What's more, observations by NASA's Spitzer telescope show signs of huge dust clouds close to the system's star. The most obvious way to create dust clouds like that is if a huge comet collided with a planet near the star. Analysis of the light coming from the dust suggests it's composed of water ice, organic compounds, and rock, all of which points very strongly to a big comet.

We can't be sure, but it's certainly possible that this comet actually hit a planet located in Eta Corvi's habitable zone. If that's the case, then we're witnessing what is essentially a reenactment of the formation of our planet's oceans. Earth got huge amounts of its water and carbon-based organic compounds during an epoch known as the Late Heavy Bombardment, in which comets from the Kuiper Belt beyond Neptune began hurtling towards the inner solar system due to gravitational disturbances from Jupiter and Saturn.

We probably owe the existence of life as we know it to a bunch of comets, and now the Eta Corvi system is in the middle of the exact same process. The Eta Corvi system even has its very own answer for the Kuiper Belt, as astronomers had previously discovered the existence of a massive ring of cold dust located about 150 astronomical units from the star, meaning the distance is 150 times that between the Sun and Earth.

Lead researcher Carey Lisse explains the potential of studying what's going on in the Eta Corvi system:
"We believe we have direct evidence for an ongoing Late Heavy Bombardment in the nearby star system Eta Corvi, occurring about the same time as in our solar system.
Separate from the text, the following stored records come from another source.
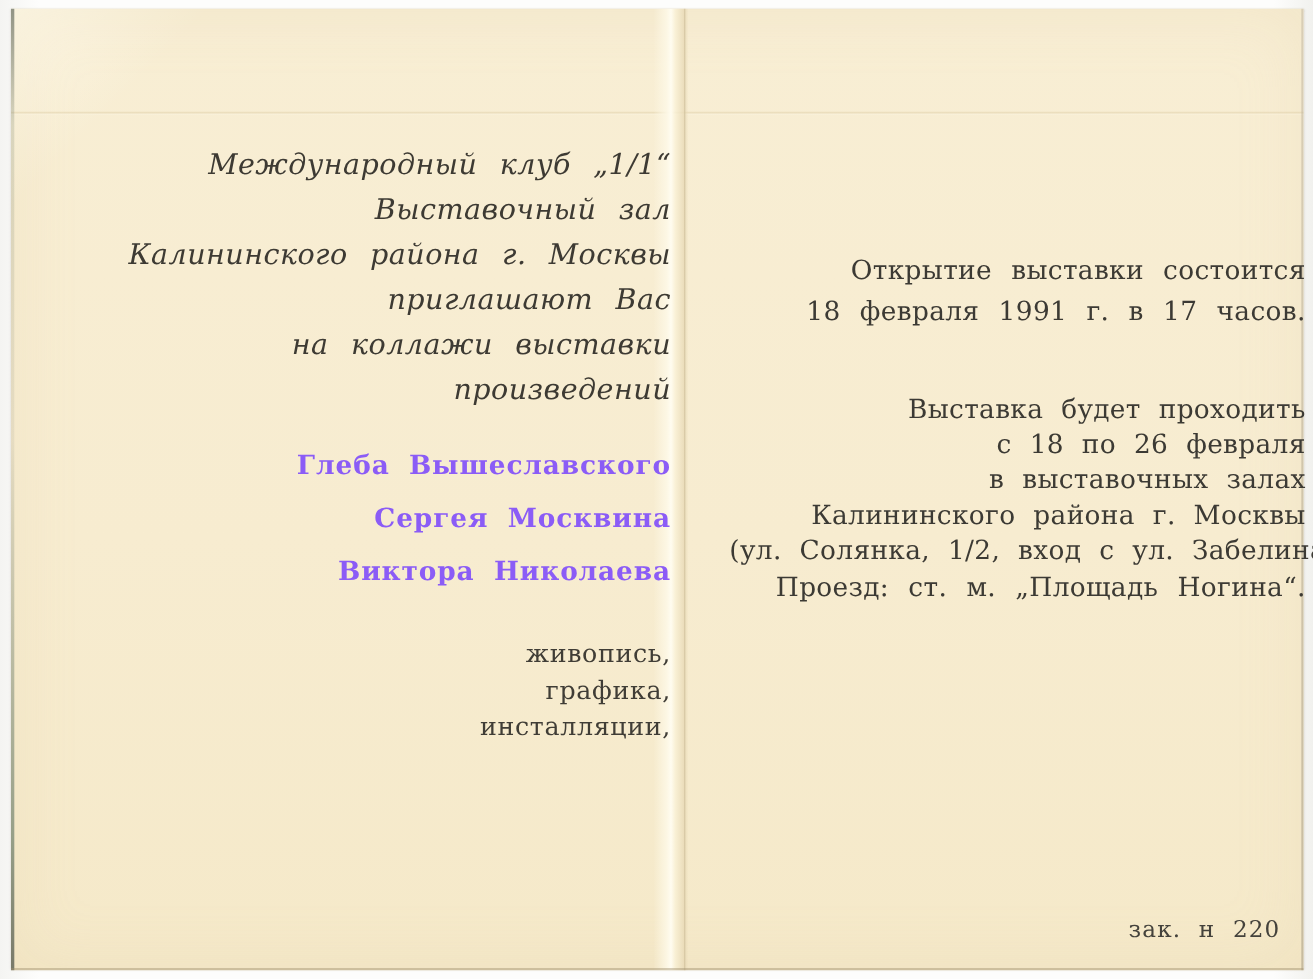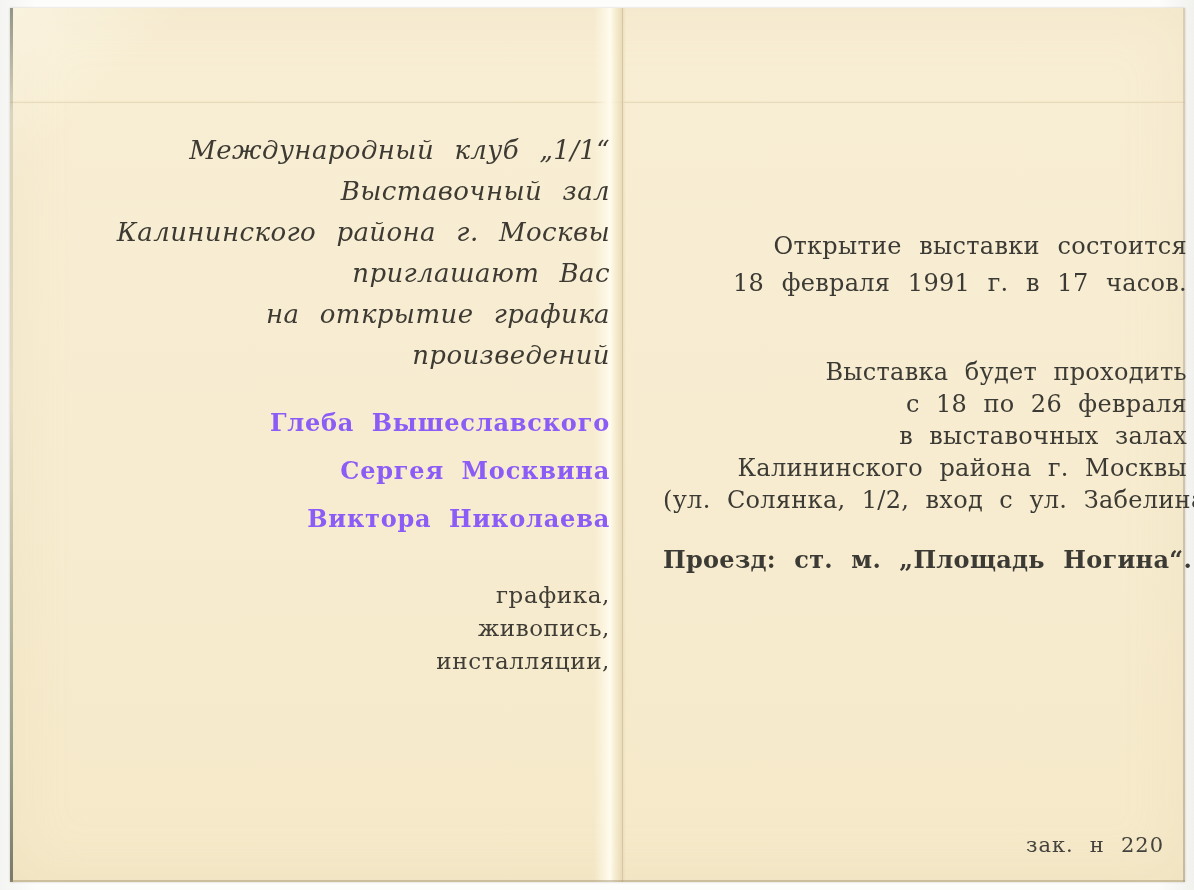"на открытие графика" span.line { text: открытие графика -> коллажи выставки }
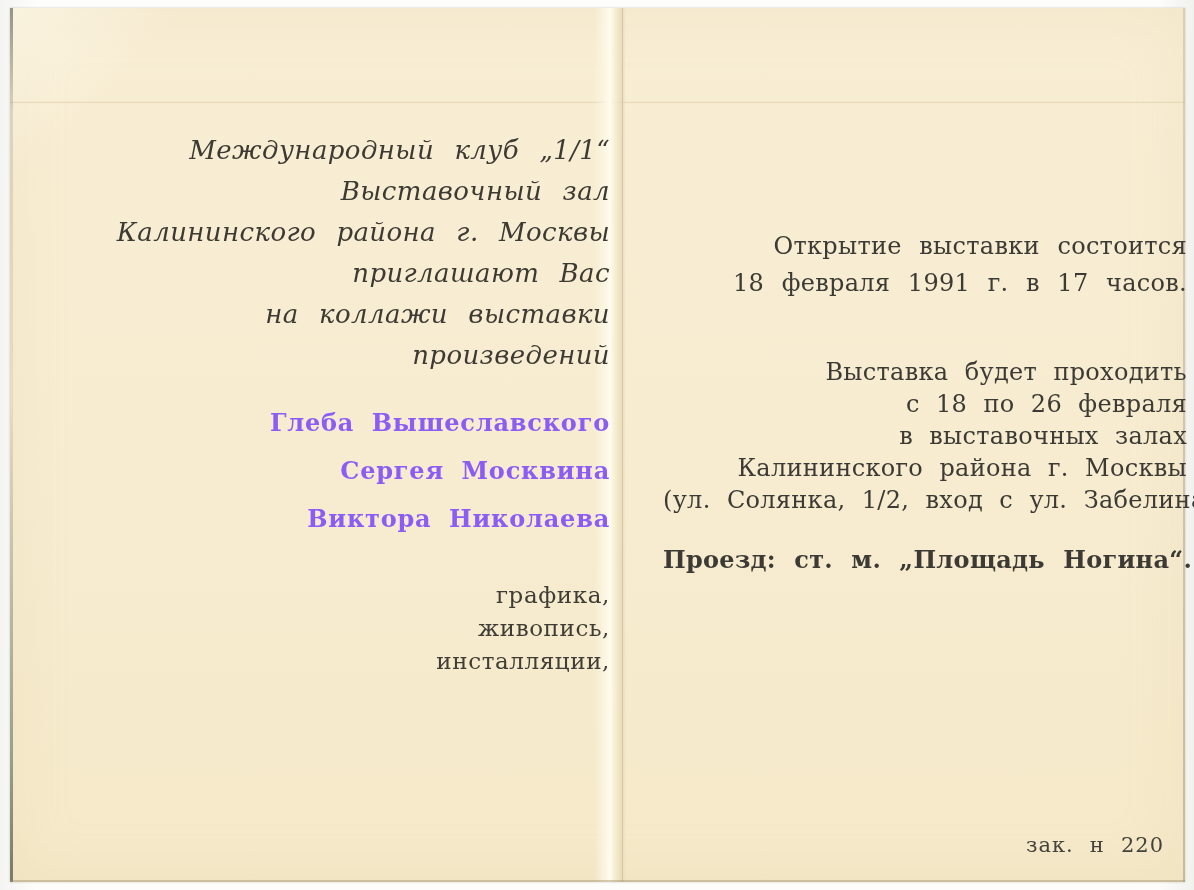"Проезд: ст. м. „Площадь Ногина“." .transit-block { font-weight: bold -> none; margin-top: 28px -> 2px }
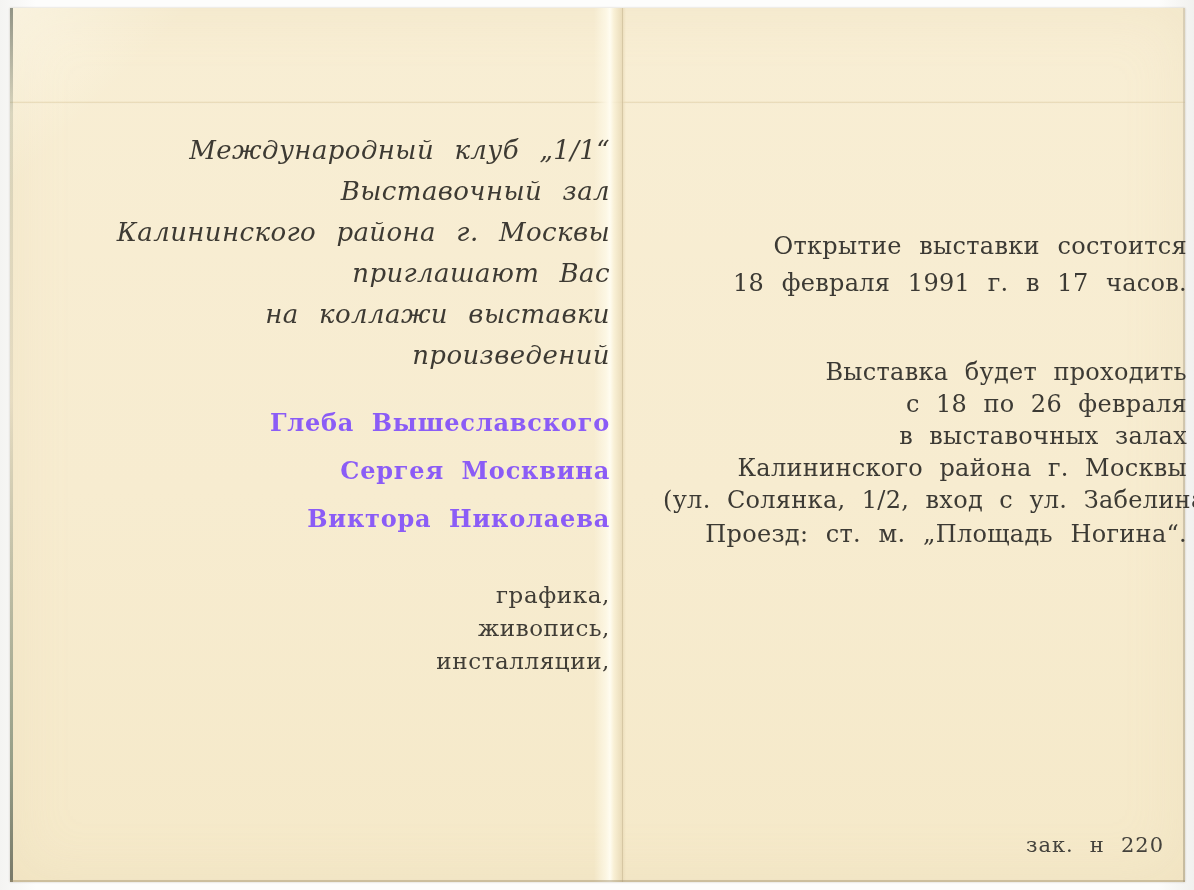"графика," span.line { order: before "живопись," -> after "живопись," }
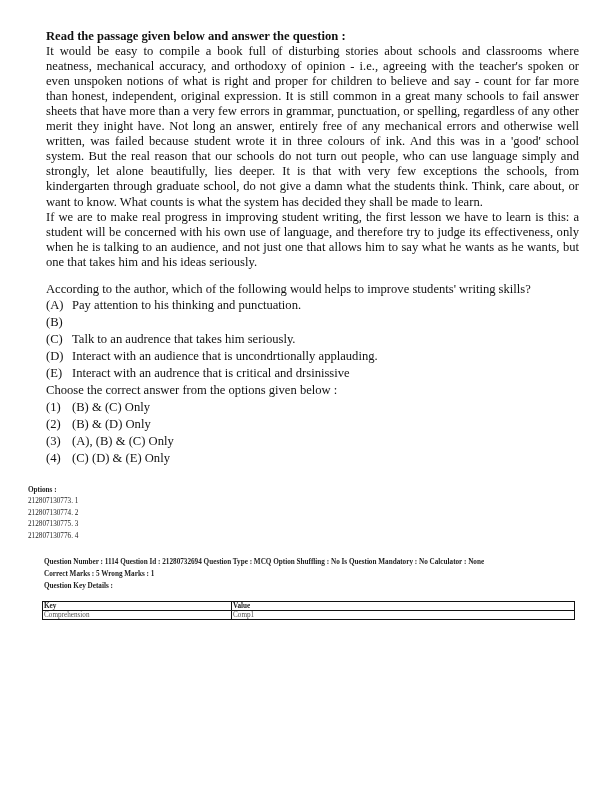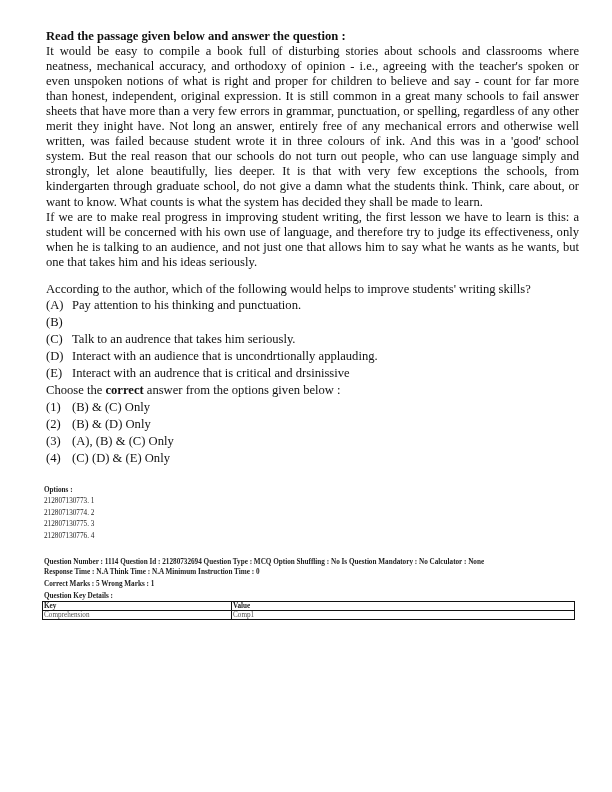"correct" .choose b { font-weight: bold -> normal }
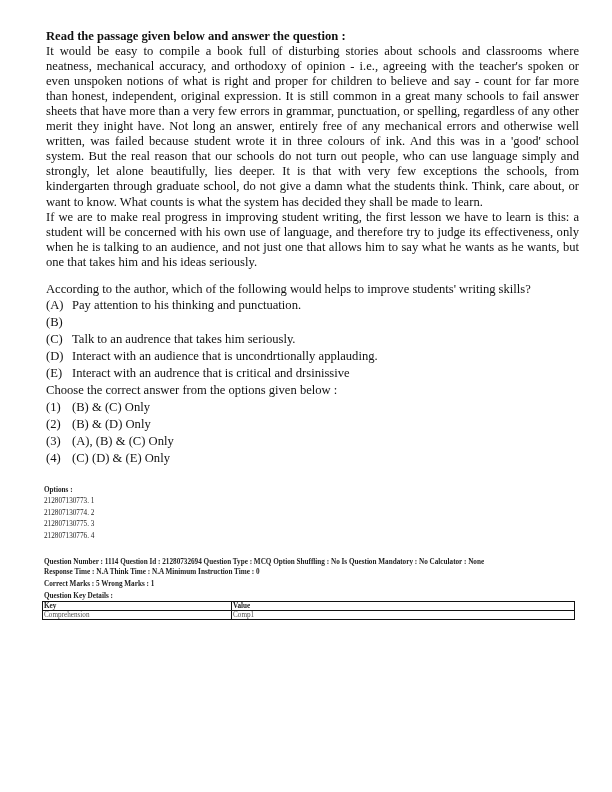"Options :" .meta { left: 44px -> 28px }
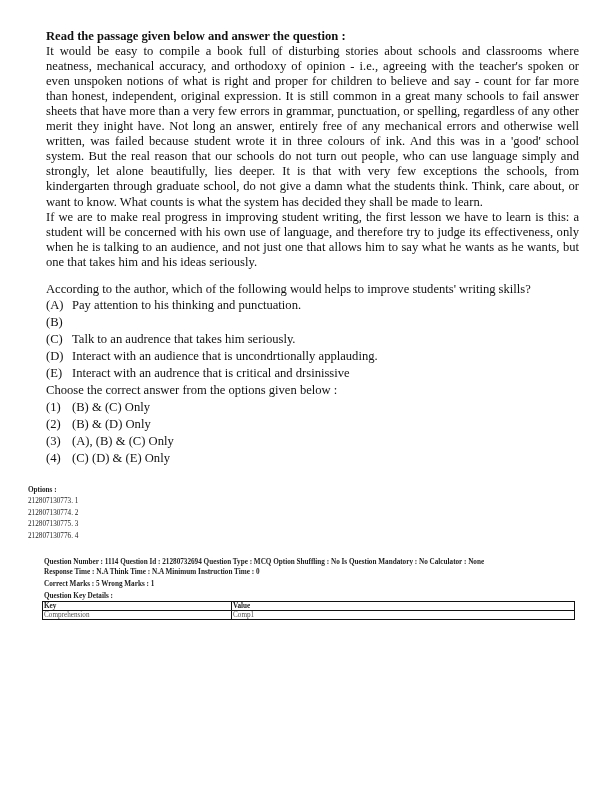"Response Time : N.A Think" div { html: <div>Response Time : N.A Think Time : N.A Minimum Instruction Time : 0</div> -> none }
We think the Eta Corvi system should be studied in detail to learn more about the rain of impacting comets and other objects that may have started life on our own planet."
Because a lot of what's going on in the Eta Corvi system is too dim for our telescopes to see, we can't be sure of everything that's going on there. But it does appear that we're witnessing something very close to what happened in our own solar system more than 3.8 billion years ago, which is an exciting thought. Indeed, as we get better and better at observing alien solar systems, each in different phases of development, we may be essentially able to reconstruct our solar system's entire past and future. Eta Corvi is just one pretty crucial piece of that cosmic reenactment.